Al periodismo aún le cuesta reponerse de la crisis de credibilidad que lo mantiene hace varios años en el borde de la cornisa.
La dictadura del clic y su actitud cobarde frente a las corrientes de opinión en las redes sociales contribuyeron a mellar su prestigio. El reporterismo y el rigor pasaron a ser meras piezas de museo y las redacciones se convirtieron en cadenas de montaje afinadas para producir las más disparatadas banalidades.

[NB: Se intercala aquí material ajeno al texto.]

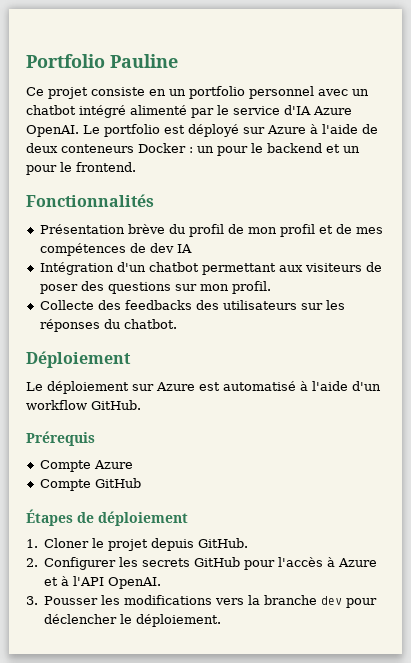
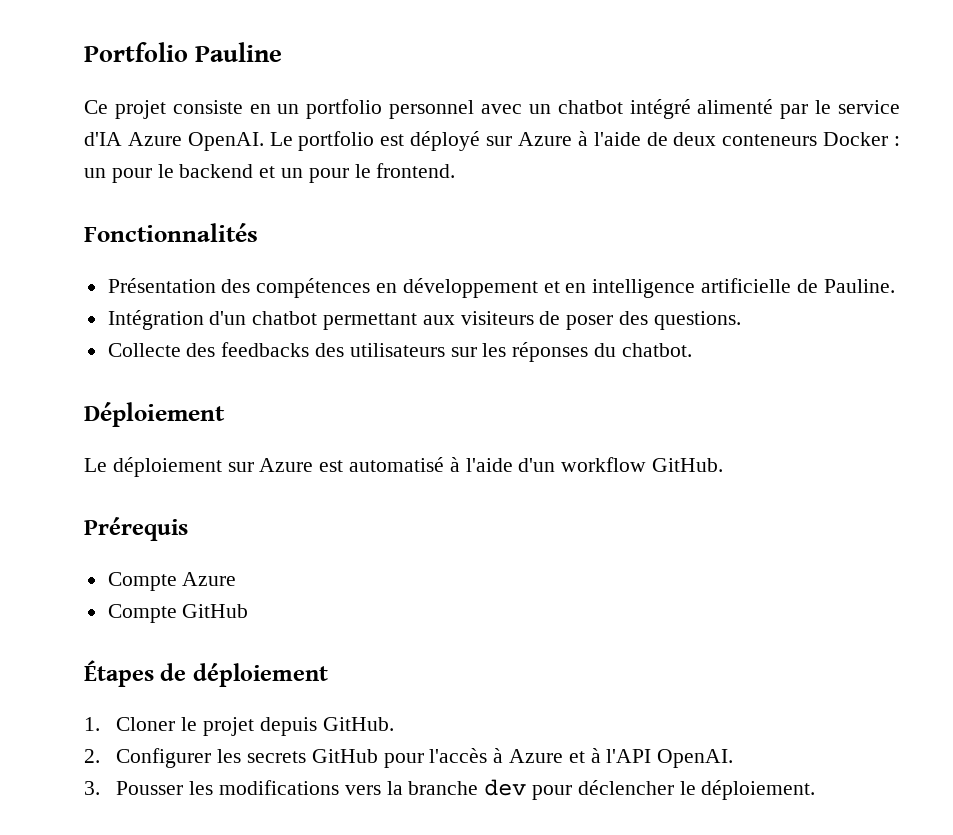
- Présentation brève du profil de mon profil et de mes compétences de dev IA
+ Présentation des compétences en développement et en intelligence artificielle de Pauline.
- Intégration d'un chatbot permettant aux visiteurs de poser des questions sur mon profil.
+ Intégration d'un chatbot permettant aux visiteurs de poser des questions.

Nadie sabe a ciencia cierta qué pasará cuando consigamos dominar el COVID-19. Es posible que la ‘normalidad’ que conocíamos no la recuperemos jamás. Quizás esta crisis sea también la razón para que los gobiernos de países como el nuestro pongan, de una vez por todas, énfasis en políticas de salubridad y acabemos con otras pandemias más conocidas, como la de las familias sin agua ni desagüe, y la de los hospitales sin equipamiento y desbordados de pacientes.
Lo que no debe cambiar, ni ahora ni después, es el compromiso del periodismo con la verdad. Crisis de esta dimensión son las que ponen a prueba el valor de las redacciones y cuál es el calibre de sus intenciones en la lucha por volver a ser creíbles.
El apoyo brindado a las medidas del Gobierno para enfrentar el coronavirus no significa un cheque en blanco. La prensa debe mantenerse vigilante y denunciar el mal uso del poder allí donde lo hubiere, más aun en esta situación de máxima emergencia.
Esa actitud, sin embargo, no debe confundirse con la de los que creen que periodismo es el ataque artero y la búsqueda de la sinrazón con el fin de conseguir réditos, vaya usted a saber de qué tipo. Eso, en todo caso, tiene otro nombre. Pero periodismo no es.